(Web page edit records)
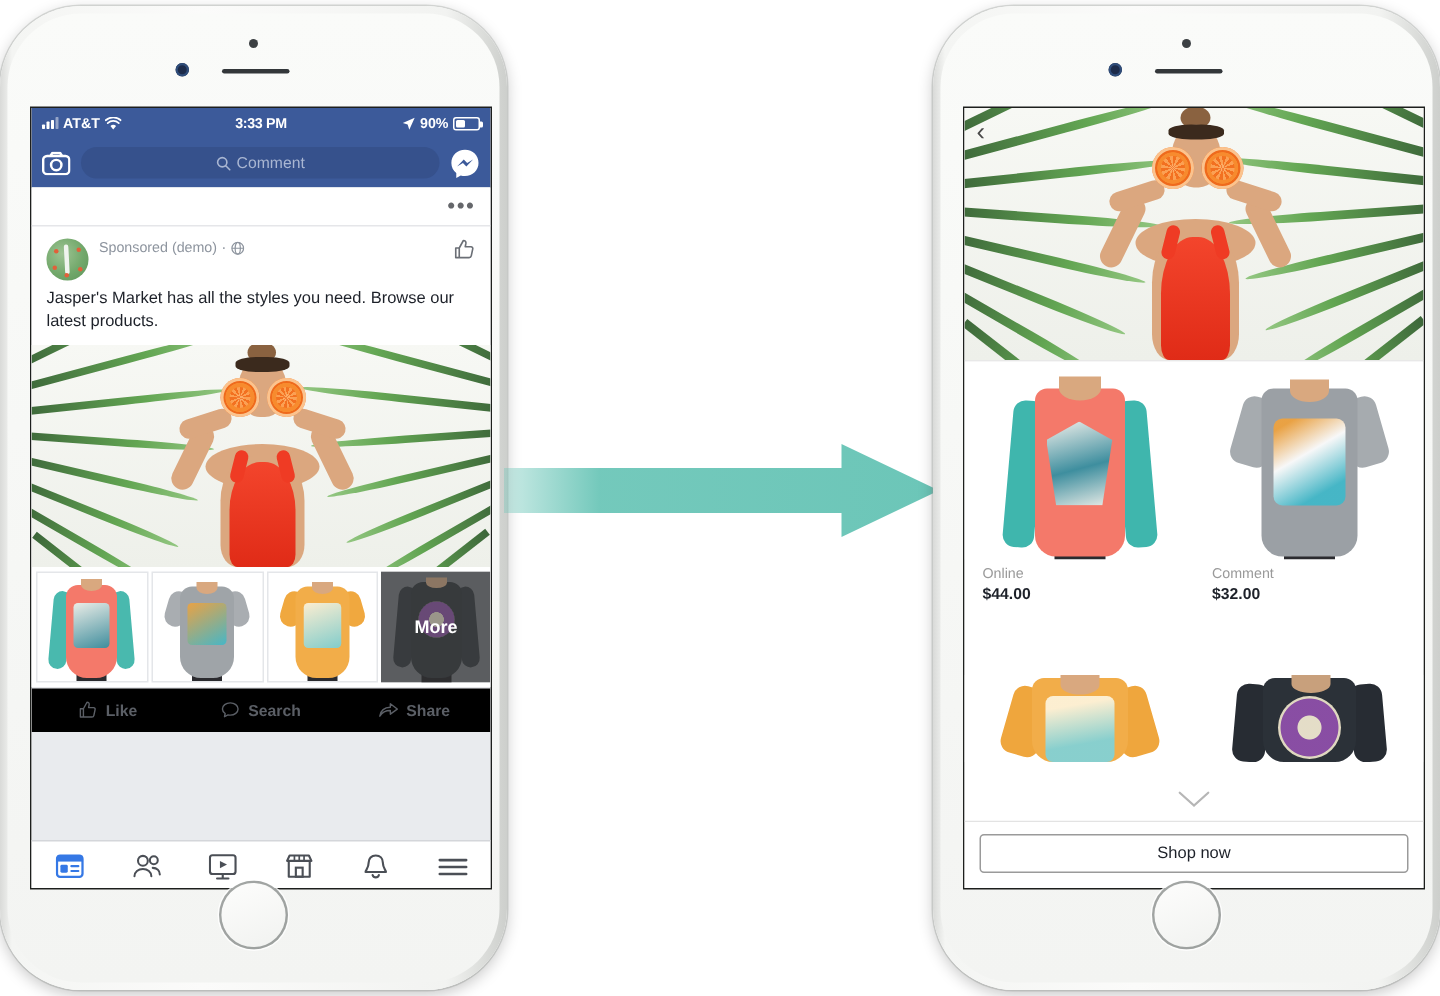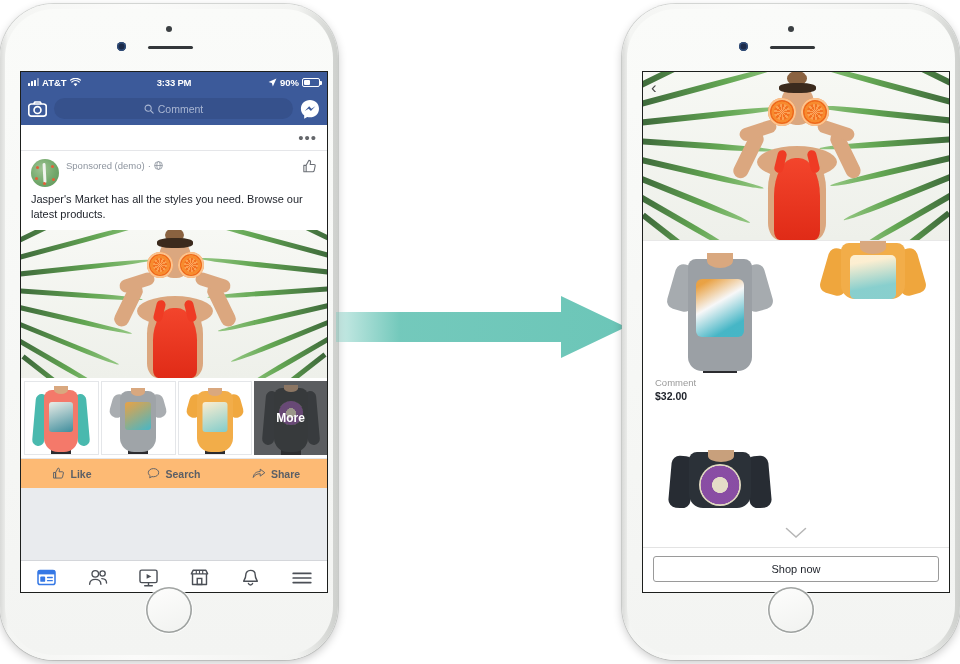--- a/index.html
+++ b/index.html
@@ -461,6 +461,22 @@
 
           <div class="grid">
 
+            <div class="gcell">
+              <div class="photo">
+                <div class="legs" style="width:34px;height:24px"></div>
+                <div class="shirt" style="width:96px;height:120px">
+                  <div class="sleeveL" style="left:0;top:16px;width:21px;height:98px;background:#3fb6ad;transform:rotate(5deg)"></div>
+                  <div class="sleeveR" style="right:0;top:16px;width:21px;height:98px;background:#3fb6ad;transform:rotate(-5deg)"></div>
+                  <div class="body" style="left:18px;top:8px;width:60px;height:112px;background:#f4796a;"></div>
+                  <div class="neck" style="left:34px;top:0;width:28px;height:16px;"></div>
+                  <div class="print" style="top:30px;width:44px;height:56px;background:linear-gradient(165deg,#f0faf6,#2e90a3 55%,#e9f6f2);clip-path:polygon(50% 0,100% 22%,85% 100%,15% 100%,0 22%);"></div>
+                </div>
+              </div>
+              <div class="gmeta">
+                <div class="gname">Online</div>
+                <div class="gprice">$44.00</div>
+              </div>
+            </div>
 
             <div class="gcell">
               <div class="photo">

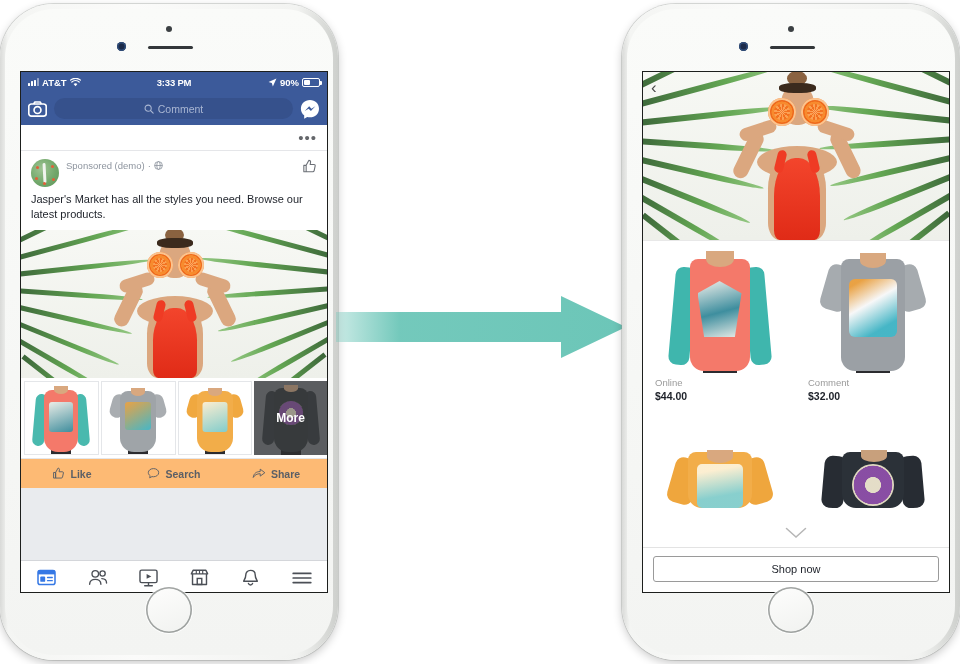--- a/index.html
+++ b/index.html
@@ -121,7 +121,7 @@
   .legs { position:absolute; left:50%; transform:translateX(-50%); bottom:0; background:#2b2b2f; }
 
   
-  .actionbar { display:flex; background:#fdba74; border-top:1px solid #e5e6e9; height: 30px; align-items:center; }
+  .actionbar { display:flex; background:#000000; border-top:1px solid #e5e6e9; height: 30px; align-items:center; }
   .action { flex:1; display:flex; align-items:center; justify-content:center; gap:5px; font-size:10.5px; color:#5b5f66; font-weight:600; }
 
   

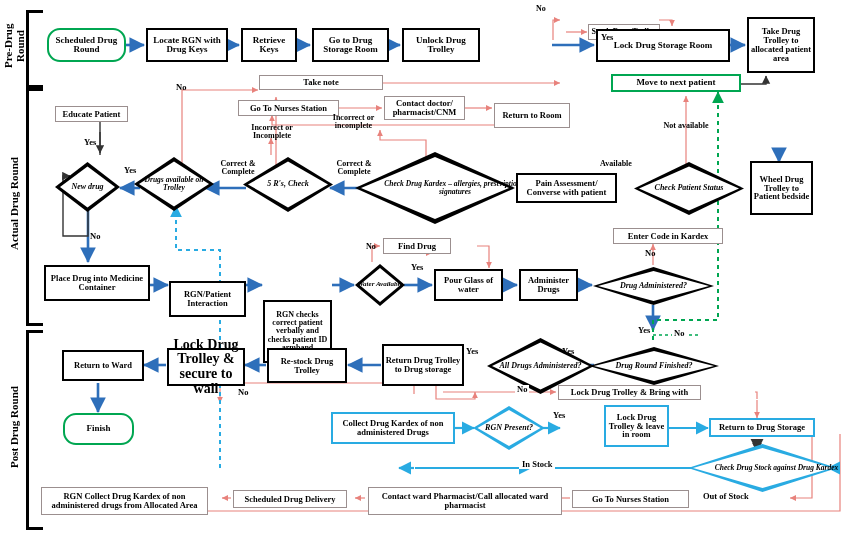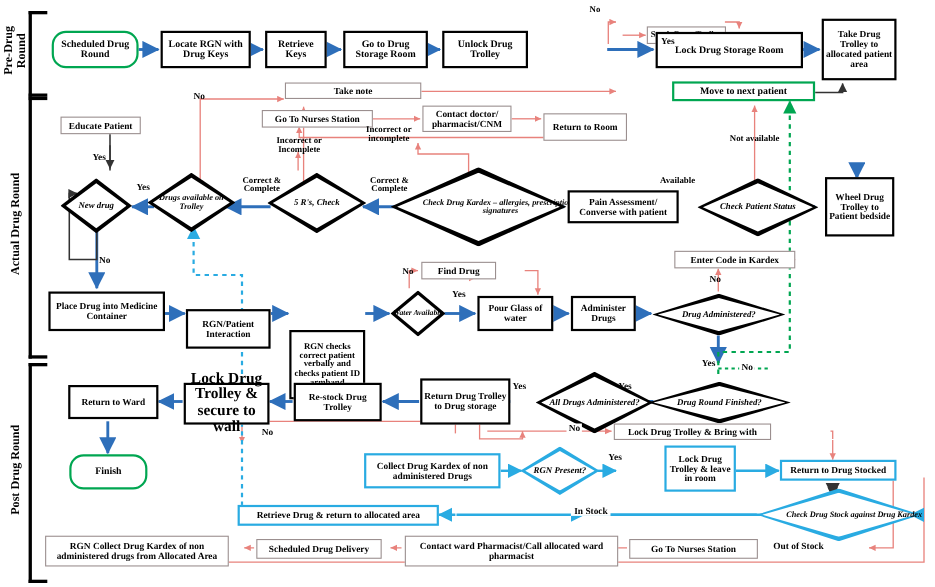--- a/index.html
+++ b/index.html
@@ -316,7 +316,7 @@
 
   <div class="node proc-cy" style="left:604px;top:405px;width:65px;height:42px;font-size:8.5px;">Lock Drug Trolley &amp; leave in room</div>
   <div class="node proc-thin" style="left:558px;top:385px;width:143px;height:15px;font-size:8.5px;">Lock Drug Trolley &amp; Bring with</div>
-  <div class="node proc-cy" style="left:709px;top:418px;width:106px;height:19px;font-size:8.5px;">Return to Drug Stocked</div>
+  <div class="node proc-cy" style="left:709px;top:418px;width:106px;height:19px;font-size:8.5px;">Return to Drug Storage</div>
 
   <div class="dia cy" style="left:688px;top:444px;width:149px;height:48px;">
     <div class="shape" style="clip-path:polygon(50% 0,100% 50%,50% 100%,0 50%);border:none;background:#29ABE2;"></div>

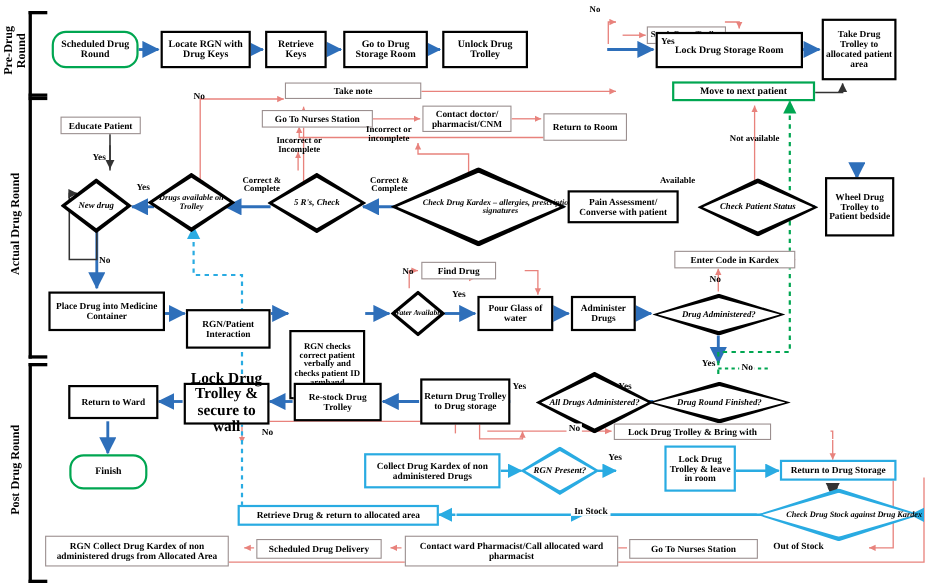--- a/index.html
+++ b/index.html
@@ -324,7 +324,6 @@
     <div class="txt" style="font-size:7.5px;padding:0 14px;">Check Drug Stock against Drug Kardex</div>
   </div>
 
-  <div class="node proc-cy" style="left:216px;top:459px;width:183px;height:19px;font-size:8.5px;">Retrieve Drug &amp; return to allocated area</div>
 
   <div class="lbl" style="left:515px;top:385px;font-size:8.5px;background:#fff;padding:0 2px;">No</div>
   <div class="lbl" style="left:553px;top:411px;font-size:8.5px;">Yes</div>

## THE PROBLEM
Using the data above, retype exactly and only the lines from the one containing "position:absolute; left:50%; transform:translateX(-50%);" up to and including the one containing "leave in room</div>", with no pictures carried over.

## SOLUTION TO THIS EXERCISE
   .legs { position:absolute; left:50%; transform:translateX(-50%); bottom:0; background:#2b2b2f; }
 
   
-  .actionbar { display:flex; background:#fdba74; border-top:1px solid #e5e6e9; height: 30px; align-items:center; }
+  .actionbar { display:flex; background:#000000; border-top:1px solid #e5e6e9; height: 30px; align-items:center; }
   .action { flex:1; display:flex; align-items:center; justify-content:center; gap:5px; font-size:10.5px; color:#5b5f66; font-weight:600; }
 
   

--- a/index.html
+++ b/index.html
@@ -316,7 +316,7 @@
 
   <div class="node proc-cy" style="left:604px;top:405px;width:65px;height:42px;font-size:8.5px;">Lock Drug Trolley &amp; leave in room</div>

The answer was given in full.